6. Strategi Komunikasi Publik yang Kuat: Edukasi masyarakat terkait stunting dan TB harus digencarkan, dengan memanfaatkan kanal-kanal media digital untuk menjangkau komunitas lebih luas. Direktorat Jenderal Kesehatan Primer dan Komunitas bisa bekerja sama dengan Dinas Kesehatan di tingkat daerah untuk menjalankan program komunikasi ini.

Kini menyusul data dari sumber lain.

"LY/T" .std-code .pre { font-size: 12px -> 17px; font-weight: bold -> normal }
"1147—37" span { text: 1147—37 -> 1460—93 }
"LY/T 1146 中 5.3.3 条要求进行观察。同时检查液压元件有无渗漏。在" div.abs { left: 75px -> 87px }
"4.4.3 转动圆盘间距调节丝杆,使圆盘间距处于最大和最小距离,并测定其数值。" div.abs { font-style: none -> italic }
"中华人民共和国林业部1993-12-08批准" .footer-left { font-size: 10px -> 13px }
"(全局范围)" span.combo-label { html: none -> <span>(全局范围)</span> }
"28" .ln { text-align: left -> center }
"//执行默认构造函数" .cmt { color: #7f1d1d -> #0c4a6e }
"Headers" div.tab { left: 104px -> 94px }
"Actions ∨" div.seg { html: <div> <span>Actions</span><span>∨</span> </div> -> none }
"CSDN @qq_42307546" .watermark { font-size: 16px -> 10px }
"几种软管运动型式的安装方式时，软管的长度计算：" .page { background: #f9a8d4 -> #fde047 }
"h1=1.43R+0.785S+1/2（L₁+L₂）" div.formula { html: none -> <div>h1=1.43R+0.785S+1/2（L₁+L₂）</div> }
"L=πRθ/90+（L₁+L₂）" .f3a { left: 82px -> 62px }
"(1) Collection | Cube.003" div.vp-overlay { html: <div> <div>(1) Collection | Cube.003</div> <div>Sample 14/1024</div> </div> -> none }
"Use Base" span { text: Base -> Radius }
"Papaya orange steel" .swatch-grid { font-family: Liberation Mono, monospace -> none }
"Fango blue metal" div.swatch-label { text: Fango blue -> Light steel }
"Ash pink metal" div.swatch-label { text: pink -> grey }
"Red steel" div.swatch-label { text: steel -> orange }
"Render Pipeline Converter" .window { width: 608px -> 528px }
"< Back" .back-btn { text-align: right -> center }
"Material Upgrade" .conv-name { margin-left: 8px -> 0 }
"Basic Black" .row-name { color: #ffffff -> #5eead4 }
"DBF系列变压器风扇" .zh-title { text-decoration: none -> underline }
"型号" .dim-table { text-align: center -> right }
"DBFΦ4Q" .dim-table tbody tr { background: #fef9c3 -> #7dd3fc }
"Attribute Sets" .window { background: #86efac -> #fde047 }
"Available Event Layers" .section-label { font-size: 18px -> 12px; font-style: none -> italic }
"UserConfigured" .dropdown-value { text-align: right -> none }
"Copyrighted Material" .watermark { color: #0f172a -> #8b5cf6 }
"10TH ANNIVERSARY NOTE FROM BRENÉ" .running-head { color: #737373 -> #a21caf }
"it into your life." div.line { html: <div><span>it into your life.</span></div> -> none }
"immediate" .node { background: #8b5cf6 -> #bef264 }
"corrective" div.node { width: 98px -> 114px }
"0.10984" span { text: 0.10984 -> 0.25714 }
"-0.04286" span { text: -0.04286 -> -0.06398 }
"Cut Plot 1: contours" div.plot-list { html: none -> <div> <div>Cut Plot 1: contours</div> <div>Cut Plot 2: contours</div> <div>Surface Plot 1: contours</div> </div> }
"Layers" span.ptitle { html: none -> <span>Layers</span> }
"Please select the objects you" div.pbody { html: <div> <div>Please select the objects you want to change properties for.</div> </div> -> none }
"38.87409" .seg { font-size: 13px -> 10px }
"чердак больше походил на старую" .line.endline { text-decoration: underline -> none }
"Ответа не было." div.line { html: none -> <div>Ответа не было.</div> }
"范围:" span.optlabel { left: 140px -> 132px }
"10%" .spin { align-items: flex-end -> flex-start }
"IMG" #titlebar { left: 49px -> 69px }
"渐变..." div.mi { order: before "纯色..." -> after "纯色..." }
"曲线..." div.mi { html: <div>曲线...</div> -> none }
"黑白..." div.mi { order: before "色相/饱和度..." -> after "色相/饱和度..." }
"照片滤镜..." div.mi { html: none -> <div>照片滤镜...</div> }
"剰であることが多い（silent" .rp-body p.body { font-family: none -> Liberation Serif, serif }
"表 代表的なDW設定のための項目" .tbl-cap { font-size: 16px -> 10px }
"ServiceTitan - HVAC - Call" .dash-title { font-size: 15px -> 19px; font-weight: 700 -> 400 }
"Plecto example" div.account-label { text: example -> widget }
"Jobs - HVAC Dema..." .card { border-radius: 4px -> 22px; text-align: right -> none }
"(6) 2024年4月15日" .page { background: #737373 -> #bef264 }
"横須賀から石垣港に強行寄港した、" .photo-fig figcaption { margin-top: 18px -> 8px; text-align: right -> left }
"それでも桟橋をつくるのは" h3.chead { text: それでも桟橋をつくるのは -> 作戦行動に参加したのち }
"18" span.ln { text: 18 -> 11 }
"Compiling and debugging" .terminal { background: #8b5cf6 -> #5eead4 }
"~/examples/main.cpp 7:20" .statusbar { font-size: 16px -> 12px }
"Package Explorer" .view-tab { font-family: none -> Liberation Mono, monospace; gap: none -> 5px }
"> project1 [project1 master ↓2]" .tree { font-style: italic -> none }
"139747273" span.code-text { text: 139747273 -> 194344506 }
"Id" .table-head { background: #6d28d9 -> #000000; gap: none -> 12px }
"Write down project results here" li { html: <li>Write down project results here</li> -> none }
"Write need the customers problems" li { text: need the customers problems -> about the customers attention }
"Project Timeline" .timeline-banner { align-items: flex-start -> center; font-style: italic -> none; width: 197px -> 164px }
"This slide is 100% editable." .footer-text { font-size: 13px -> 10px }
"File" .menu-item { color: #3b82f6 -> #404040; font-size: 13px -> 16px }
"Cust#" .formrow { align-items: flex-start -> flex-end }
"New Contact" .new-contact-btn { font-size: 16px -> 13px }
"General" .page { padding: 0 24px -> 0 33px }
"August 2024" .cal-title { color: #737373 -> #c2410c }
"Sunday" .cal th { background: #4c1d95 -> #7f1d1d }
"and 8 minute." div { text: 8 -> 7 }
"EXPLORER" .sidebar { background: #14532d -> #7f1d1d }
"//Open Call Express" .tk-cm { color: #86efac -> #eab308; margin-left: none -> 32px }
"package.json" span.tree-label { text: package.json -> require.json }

Rekomendasi di atas dimaksudkan agar struktur Kementerian Kesehatan yang baru ini akan lebih efisien dan efektif dalam mendukung program Presiden Prabowo dan menghadapi tantangan kesehatan nasional. Melalui penguatan SDM, koordinasi lintas sektor, dan pemanfaatan data serta teknologi, Keppres ini dapat menjadi fondasi kuat bagi transformasi sistem kesehatan Indonesia yang berkelanjutan.
***
Judul: Analisis Mendalam Atas Keputusan Presiden (Keppres) Nomor 161 Tahun 2024 tentang Struktur Baru Kementerian Kesehatan Republik Indonesia
Penulis: dr. Dicky Budiman, M.Sc.PH., PhD.
Editor: Jumari Haryadi
Sekilas tentang penulis
Artikel dalam kolom OPINI media online MajmusSunda News ini yang berjudul “Analisis Mendalam Atas Keputusan Presiden (Keppres) Nomor 161 Tahun 2024 tentang Struktur Baru Kementerian Kesehatan Republik Indonesia” ditulis oleh Dicky Budiman. Beliau adalah Dokter (Unpad), Epidemiolog (Griffith Univ), Environmental Health (Griffith Univ), PhD Peneliti Global Health Security (Pandemic, Leadership, Risk Comm) Center for Environment and Population Health Griffith University – Australia, dan Anggota Forum Dewan Pakar Riset, Ketenagakerjaan, UMKM dan Pemberdayaan Masyarakat, Majelis Musyawarah Sunda (MMS).